Prompt — A word-for-word repetition of the records beneath this task is the expected answer.

Records supplied —
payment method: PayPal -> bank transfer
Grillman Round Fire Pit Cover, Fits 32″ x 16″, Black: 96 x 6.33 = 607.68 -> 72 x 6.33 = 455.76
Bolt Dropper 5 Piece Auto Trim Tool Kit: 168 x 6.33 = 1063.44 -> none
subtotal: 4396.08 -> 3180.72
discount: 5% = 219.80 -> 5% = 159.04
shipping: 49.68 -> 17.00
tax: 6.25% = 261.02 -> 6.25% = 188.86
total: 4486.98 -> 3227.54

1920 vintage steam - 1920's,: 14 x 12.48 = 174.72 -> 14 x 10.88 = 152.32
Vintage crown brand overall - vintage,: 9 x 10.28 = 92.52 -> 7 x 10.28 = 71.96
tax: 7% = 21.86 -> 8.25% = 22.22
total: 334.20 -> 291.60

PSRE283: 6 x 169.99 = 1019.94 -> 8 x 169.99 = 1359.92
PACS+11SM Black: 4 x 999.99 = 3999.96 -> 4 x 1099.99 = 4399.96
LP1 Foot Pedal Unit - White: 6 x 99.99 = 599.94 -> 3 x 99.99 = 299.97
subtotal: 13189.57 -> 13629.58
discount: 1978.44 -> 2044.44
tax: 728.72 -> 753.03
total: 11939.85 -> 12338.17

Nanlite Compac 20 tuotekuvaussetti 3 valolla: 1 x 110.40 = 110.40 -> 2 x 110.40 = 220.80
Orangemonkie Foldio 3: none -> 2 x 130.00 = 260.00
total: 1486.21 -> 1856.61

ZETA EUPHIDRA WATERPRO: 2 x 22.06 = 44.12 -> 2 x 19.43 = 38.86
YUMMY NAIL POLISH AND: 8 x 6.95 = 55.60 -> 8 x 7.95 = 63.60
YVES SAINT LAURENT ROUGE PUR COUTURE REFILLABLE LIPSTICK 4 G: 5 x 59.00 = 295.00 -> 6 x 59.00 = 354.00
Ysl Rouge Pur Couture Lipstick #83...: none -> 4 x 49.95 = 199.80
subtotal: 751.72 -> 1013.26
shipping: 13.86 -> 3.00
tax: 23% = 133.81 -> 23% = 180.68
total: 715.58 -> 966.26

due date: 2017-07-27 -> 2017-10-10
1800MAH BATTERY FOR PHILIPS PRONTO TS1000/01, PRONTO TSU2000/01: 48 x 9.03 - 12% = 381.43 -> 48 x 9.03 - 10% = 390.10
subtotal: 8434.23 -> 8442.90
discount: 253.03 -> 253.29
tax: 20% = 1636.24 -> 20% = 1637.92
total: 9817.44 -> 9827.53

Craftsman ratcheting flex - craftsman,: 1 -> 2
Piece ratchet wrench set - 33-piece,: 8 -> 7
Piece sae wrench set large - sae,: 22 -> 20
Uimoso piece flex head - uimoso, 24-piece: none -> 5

Task solution —
payment method: PayPal -> bank transfer
Grillman Round Fire Pit Cover, Fits 32″ x 16″, Black: 96 x 6.33 = 607.68 -> 72 x 6.33 = 455.76
Bolt Dropper 5 Piece Auto Trim Tool Kit: 168 x 6.33 = 1063.44 -> none
subtotal: 4396.08 -> 3180.72
discount: 5% = 219.80 -> 5% = 159.04
shipping: 49.68 -> 17.00
tax: 6.25% = 261.02 -> 6.25% = 188.86
total: 4486.98 -> 3227.54

1920 vintage steam - 1920's,: 14 x 12.48 = 174.72 -> 14 x 10.88 = 152.32
Vintage crown brand overall - vintage,: 9 x 10.28 = 92.52 -> 7 x 10.28 = 71.96
tax: 7% = 21.86 -> 8.25% = 22.22
total: 334.20 -> 291.60

PSRE283: 6 x 169.99 = 1019.94 -> 8 x 169.99 = 1359.92
PACS+11SM Black: 4 x 999.99 = 3999.96 -> 4 x 1099.99 = 4399.96
LP1 Foot Pedal Unit - White: 6 x 99.99 = 599.94 -> 3 x 99.99 = 299.97
subtotal: 13189.57 -> 13629.58
discount: 1978.44 -> 2044.44
tax: 728.72 -> 753.03
total: 11939.85 -> 12338.17

Nanlite Compac 20 tuotekuvaussetti 3 valolla: 1 x 110.40 = 110.40 -> 2 x 110.40 = 220.80
Orangemonkie Foldio 3: none -> 2 x 130.00 = 260.00
total: 1486.21 -> 1856.61

ZETA EUPHIDRA WATERPRO: 2 x 22.06 = 44.12 -> 2 x 19.43 = 38.86
YUMMY NAIL POLISH AND: 8 x 6.95 = 55.60 -> 8 x 7.95 = 63.60
YVES SAINT LAURENT ROUGE PUR COUTURE REFILLABLE LIPSTICK 4 G: 5 x 59.00 = 295.00 -> 6 x 59.00 = 354.00
Ysl Rouge Pur Couture Lipstick #83...: none -> 4 x 49.95 = 199.80
subtotal: 751.72 -> 1013.26
shipping: 13.86 -> 3.00
tax: 23% = 133.81 -> 23% = 180.68
total: 715.58 -> 966.26

due date: 2017-07-27 -> 2017-10-10
1800MAH BATTERY FOR PHILIPS PRONTO TS1000/01, PRONTO TSU2000/01: 48 x 9.03 - 12% = 381.43 -> 48 x 9.03 - 10% = 390.10
subtotal: 8434.23 -> 8442.90
discount: 253.03 -> 253.29
tax: 20% = 1636.24 -> 20% = 1637.92
total: 9817.44 -> 9827.53

Craftsman ratcheting flex - craftsman,: 1 -> 2
Piece ratchet wrench set - 33-piece,: 8 -> 7
Piece sae wrench set large - sae,: 22 -> 20
Uimoso piece flex head - uimoso, 24-piece: none -> 5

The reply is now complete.